Tout acte de résistance active ou passive entravant l'activité légale d'une des personnes de la qualité exprimée en l'article précédent, sera puni d'un mois d'emprisonnement au plus et d'une amende pouvant aller jusqu'à 50 livres.

[je souligne]

[16]            Le passage pertinent de l'article 383 indique que cette disposition se rapporte à :

L'outrage par paroles, gestes ou menaces adressés à un fonctionnaire dans l'exercice ou à l'occasion de l'exercice des ses fonctions, ou parvenus à sa connaissance par la volonté de l'auteur.

[17]            Il y a différentes façons de s'assurer s'il existe une équivalence entre les crimes qui sont prévus dans le droit canadien et ceux qu'on retrouve dans le droit d'un autre état. Dans Hill c. Canada (Ministre de l'Emploi et de l'Immigration) (1987), 73 N.R. 315, 1 Imm. L.R. (2d) 1 (C.A.F.), le juge Urie a décrit trois méthodes pour établir l'équivalence qui me semble applicable en l'occurrence:

...[T]out d'abord, en comparant le libellé précis des dispositions de chacune des lois par un examen documentaire et, s'il s'en trouve de disponible, par le témoignage d'un expert ou d'experts du droit étranger pour dégager, à partir de cette preuve, les éléments essentiels des infractions respectives; en second lieu, par l'examen de la preuve présentée devant l'arbitre, aussi bien orale que documentaire, afin d'établir si elle démontrait de façon suffisante que les éléments essentiels de l'infraction au Canada avaient été établis dans le cadre des procédures étrangères, que les mêmes termes soient ou non utilisés pour énoncer ces éléments dans les actes introductifs d'instance ou dans les dispositions légales; en troisième lieu, au moyen d'une combinaison de cette première et de cette seconde démarches.

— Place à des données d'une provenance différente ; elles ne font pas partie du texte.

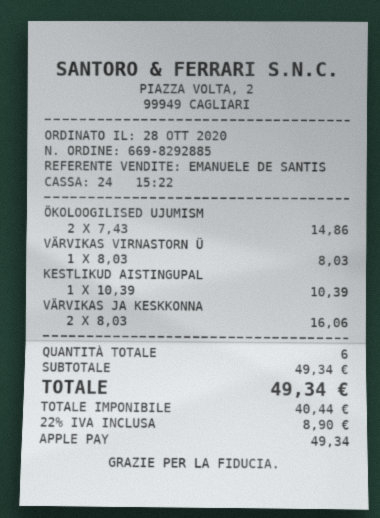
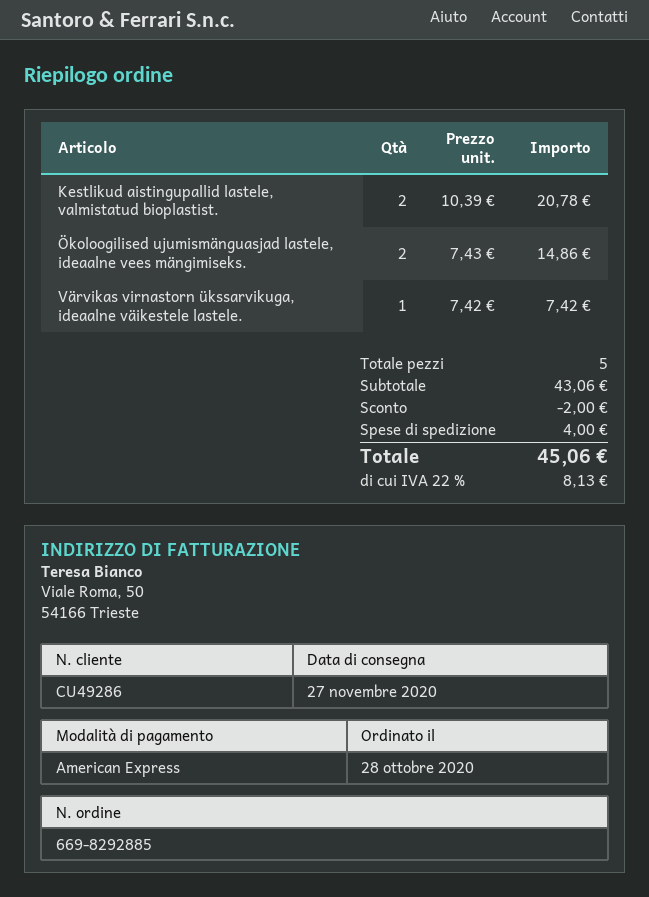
payment method: Apple Pay -> American Express
VÄRVIKAS VIRNASTORN Ü: 1 x 8.03 = 8.03 -> 1 x 7.42 = 7.42
KESTLIKUD AISTINGUPAL: 1 x 10.39 = 10.39 -> 2 x 10.39 = 20.78
VÄRVIKAS JA KESKKONNA: 2 x 8.03 = 16.06 -> none
total quantity: 6 -> 5
subtotal: 49.34 -> 43.06
discount: none -> 2.00
shipping: none -> 4.00
tax: 22% = 8.90 -> 22% = 8.13
total: 49.34 -> 45.06

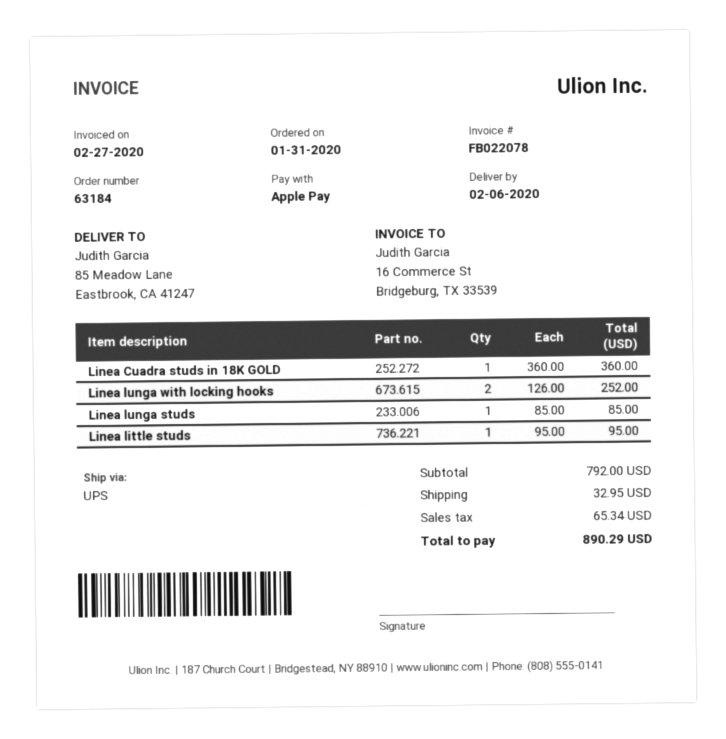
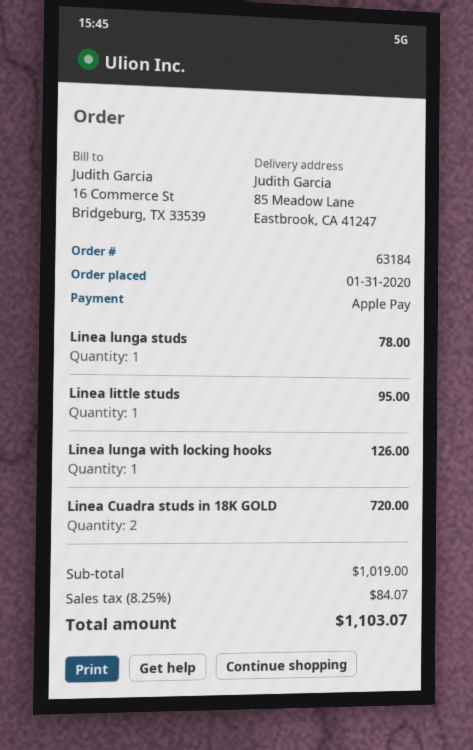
Linea Cuadra studs in 18K GOLD: 1 for 360.00 -> 2 for 720.00
Linea lunga with locking hooks: 2 for 252.00 -> 1 for 126.00
Linea lunga studs: 1 for 85.00 -> 1 for 78.00
subtotal: 792.00 -> 1019.00
shipping: 32.95 -> none
tax: 65.34 -> 84.07
total: 890.29 -> 1103.07

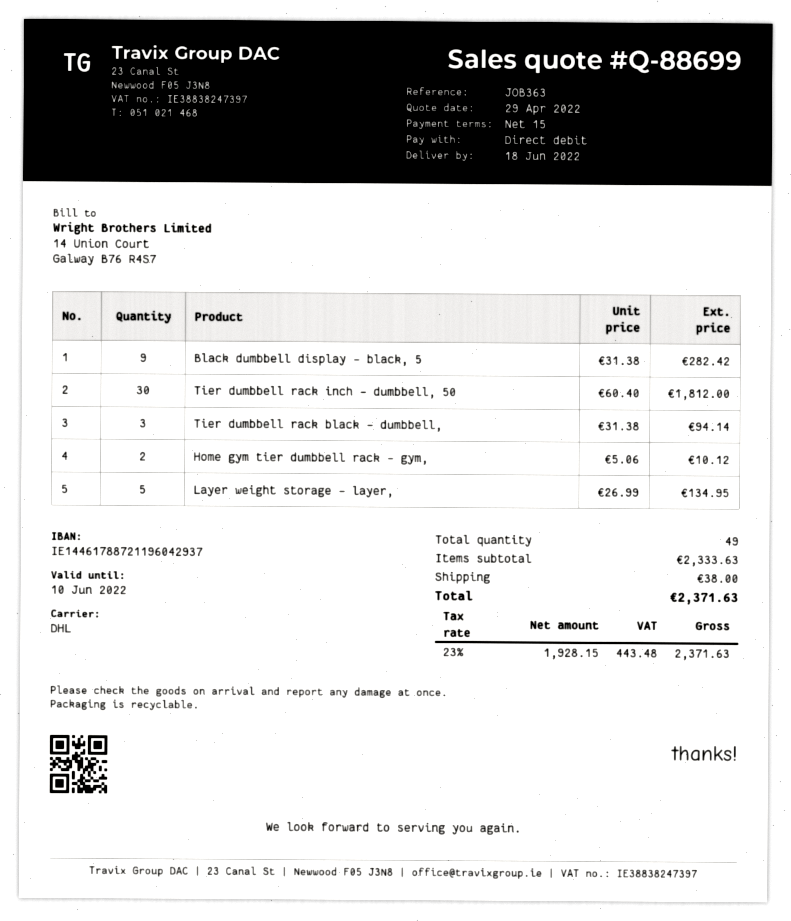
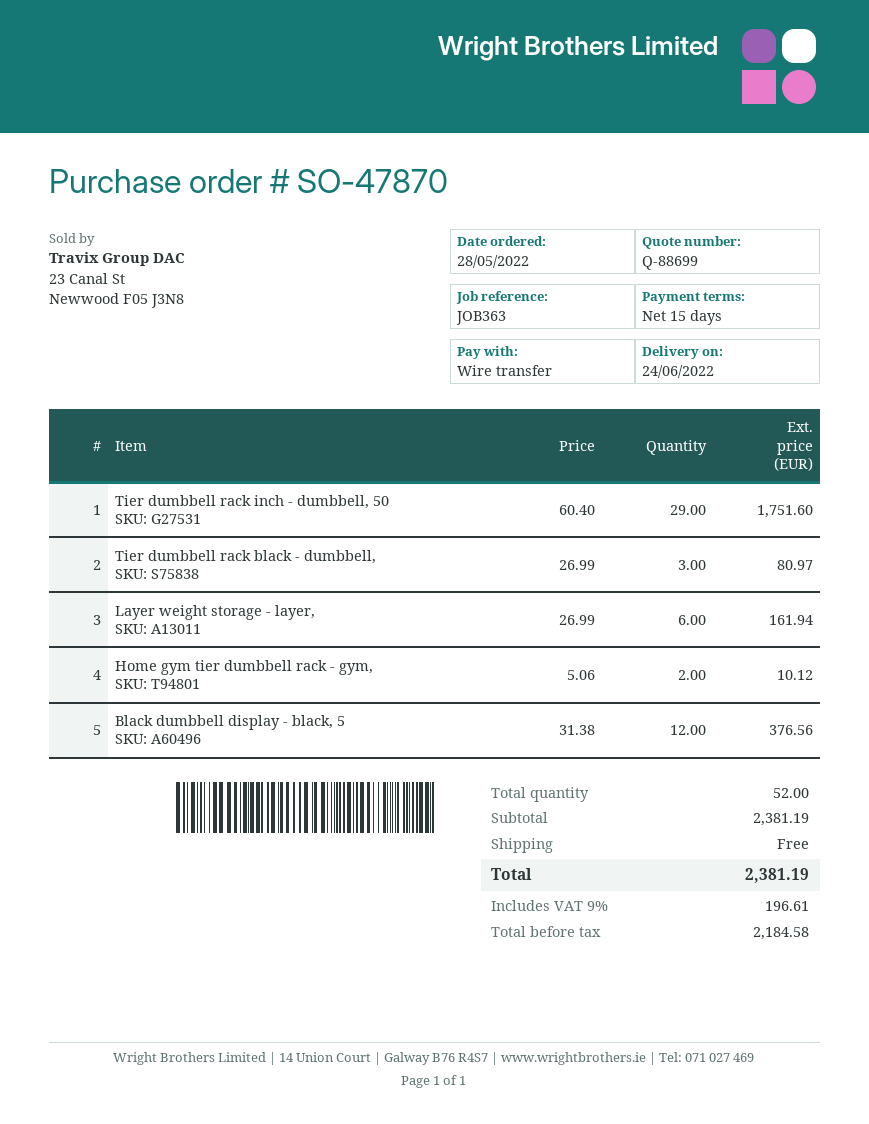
delivery date: 2022-06-18 -> 2022-06-24
payment method: direct debit -> bank transfer
Black dumbbell display - black, 5: 9 x 31.38 = 282.42 -> 12 x 31.38 = 376.56
Tier dumbbell rack inch - dumbbell, 50: 30 x 60.40 = 1812.00 -> 29 x 60.40 = 1751.60
Tier dumbbell rack black - dumbbell,: 3 x 31.38 = 94.14 -> 3 x 26.99 = 80.97
Layer weight storage - layer,: 5 x 26.99 = 134.95 -> 6 x 26.99 = 161.94
total quantity: 49 -> 52
subtotal: 2333.63 -> 2381.19
shipping: 38.00 -> 0.00
net: 1928.15 -> 2184.58
tax: 23% = 443.48 -> 9% = 196.61
total: 2371.63 -> 2381.19

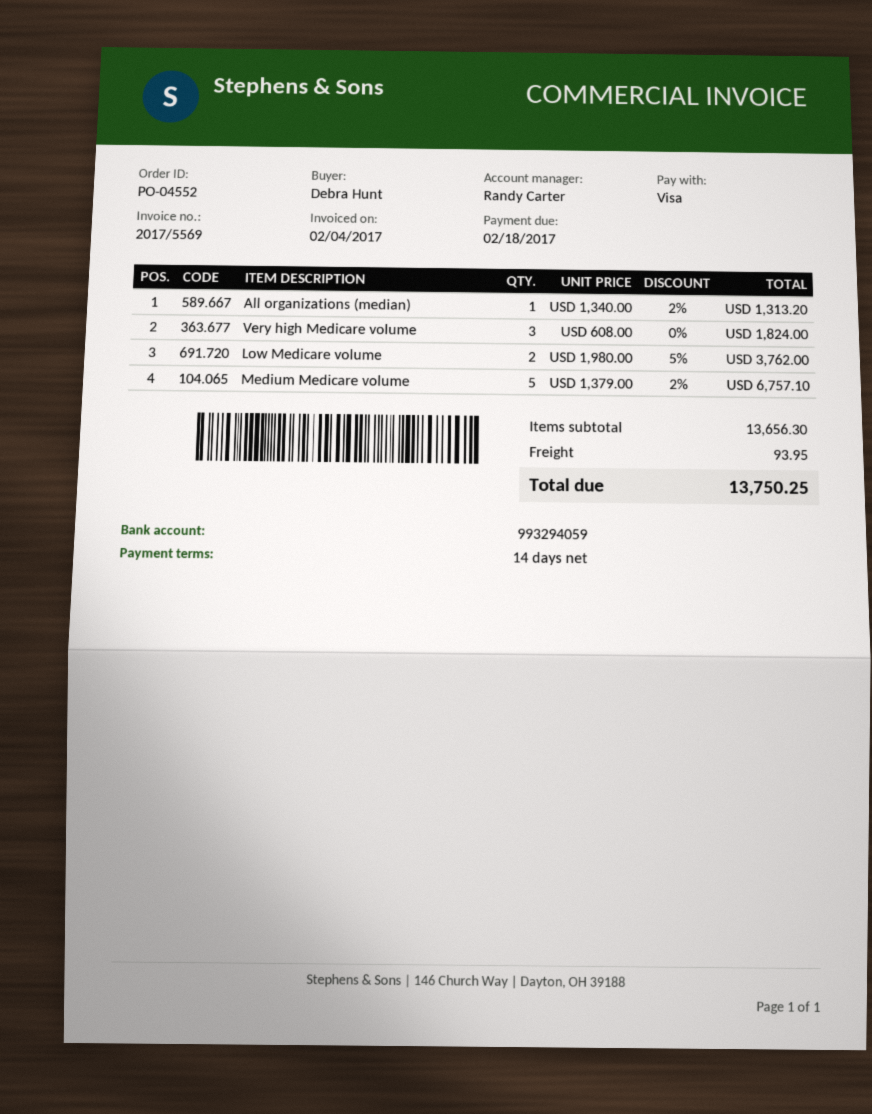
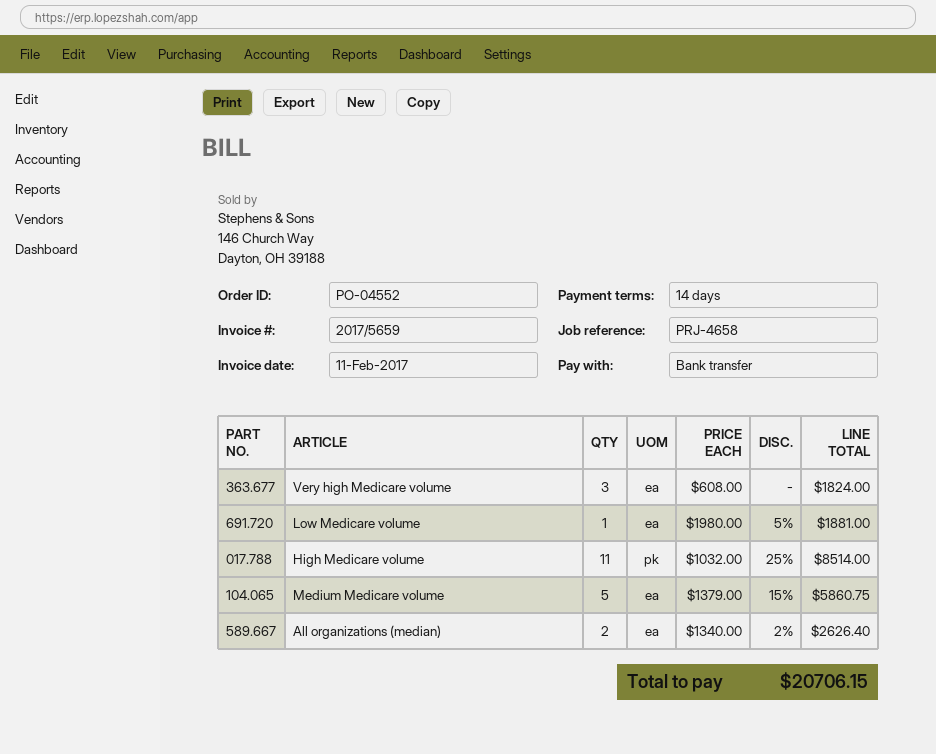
invoice number: 2017/5569 -> 2017/5659
invoice date: 2017-02-04 -> 2017-02-11
payment method: Visa -> bank transfer
All organizations (median): 1 x 1340.00 - 2% = 1313.20 -> 2 x 1340.00 - 2% = 2626.40
Low Medicare volume: 2 x 1980.00 - 5% = 3762.00 -> 1 x 1980.00 - 5% = 1881.00
Medium Medicare volume: 5 x 1379.00 - 2% = 6757.10 -> 5 x 1379.00 - 15% = 5860.75
High Medicare volume: none -> 11 x 1032.00 - 25% = 8514.00
shipping: 93.95 -> none
total: 13750.25 -> 20706.15

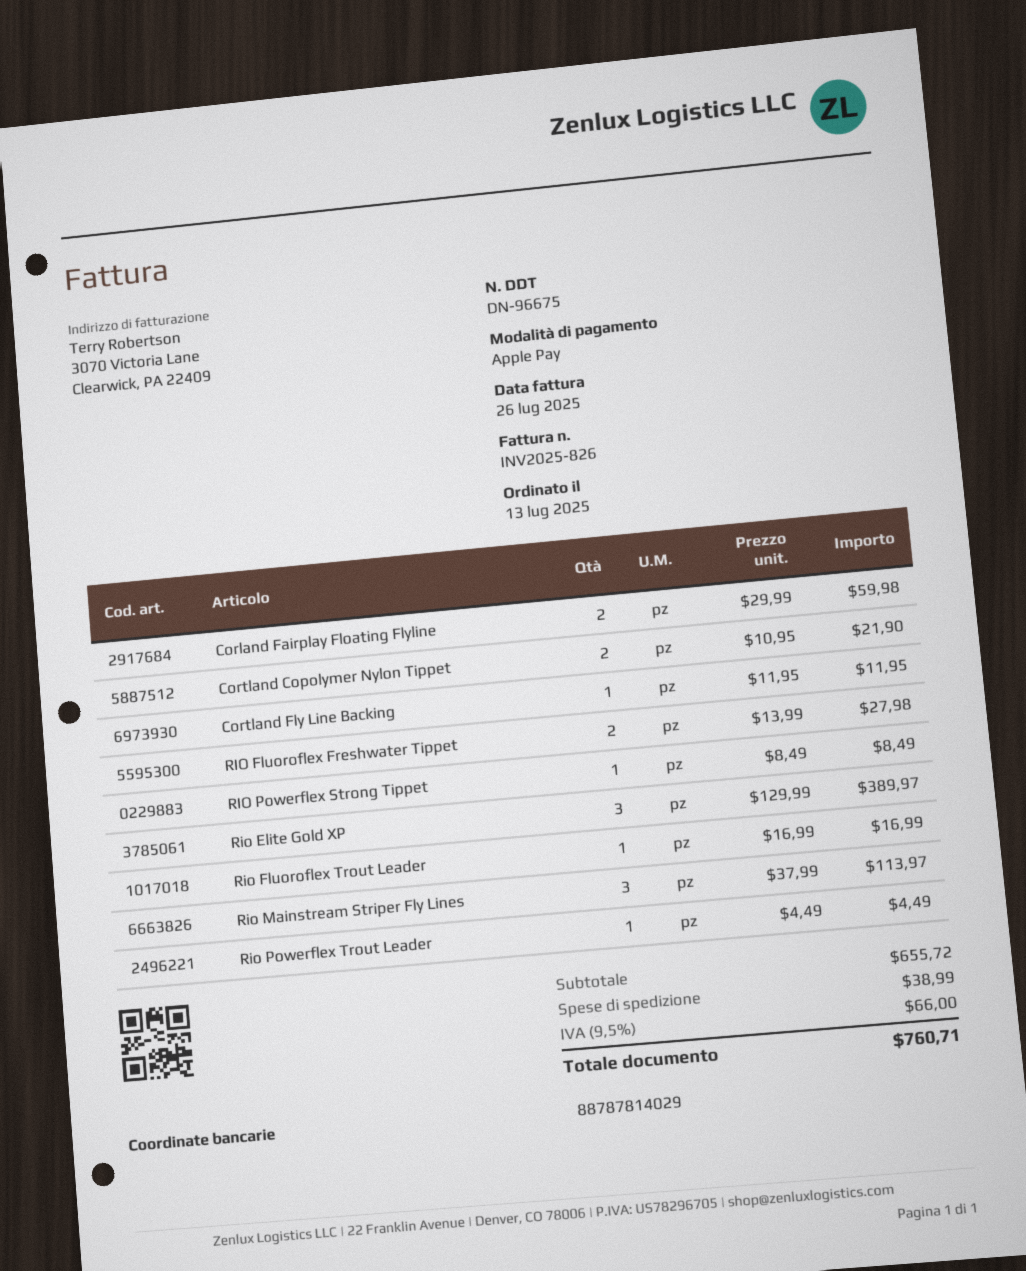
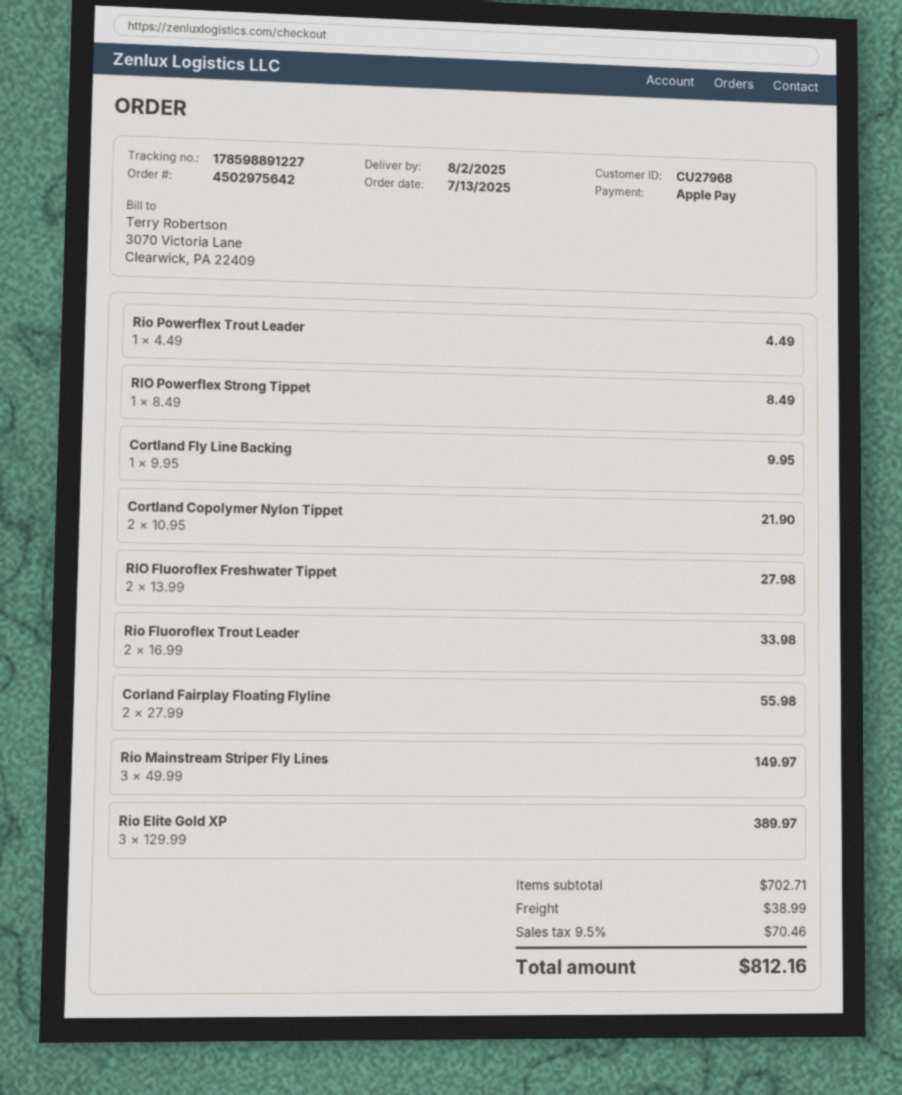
Corland Fairplay Floating Flyline: 2 x 29.99 = 59.98 -> 2 x 27.99 = 55.98
Cortland Fly Line Backing: 1 x 11.95 = 11.95 -> 1 x 9.95 = 9.95
Rio Fluoroflex Trout Leader: 1 x 16.99 = 16.99 -> 2 x 16.99 = 33.98
Rio Mainstream Striper Fly Lines: 3 x 37.99 = 113.97 -> 3 x 49.99 = 149.97
subtotal: 655.72 -> 702.71
tax: 9.5% = 66.00 -> 9.5% = 70.46
total: 760.71 -> 812.16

[18]            Il n'est pas clair si le deuxième secrétaire a comparé le libellé précis du Code criminel et celui du Code pénal libanais. On m'a invité à prendre pour acquis qu'il l'avait fait puisque le Ministre a fourni le texte de la législation libanaise. J'accepte cette hypothèse dans la présente cause parce qu'elle ne favorise pas les prétentions du Ministre.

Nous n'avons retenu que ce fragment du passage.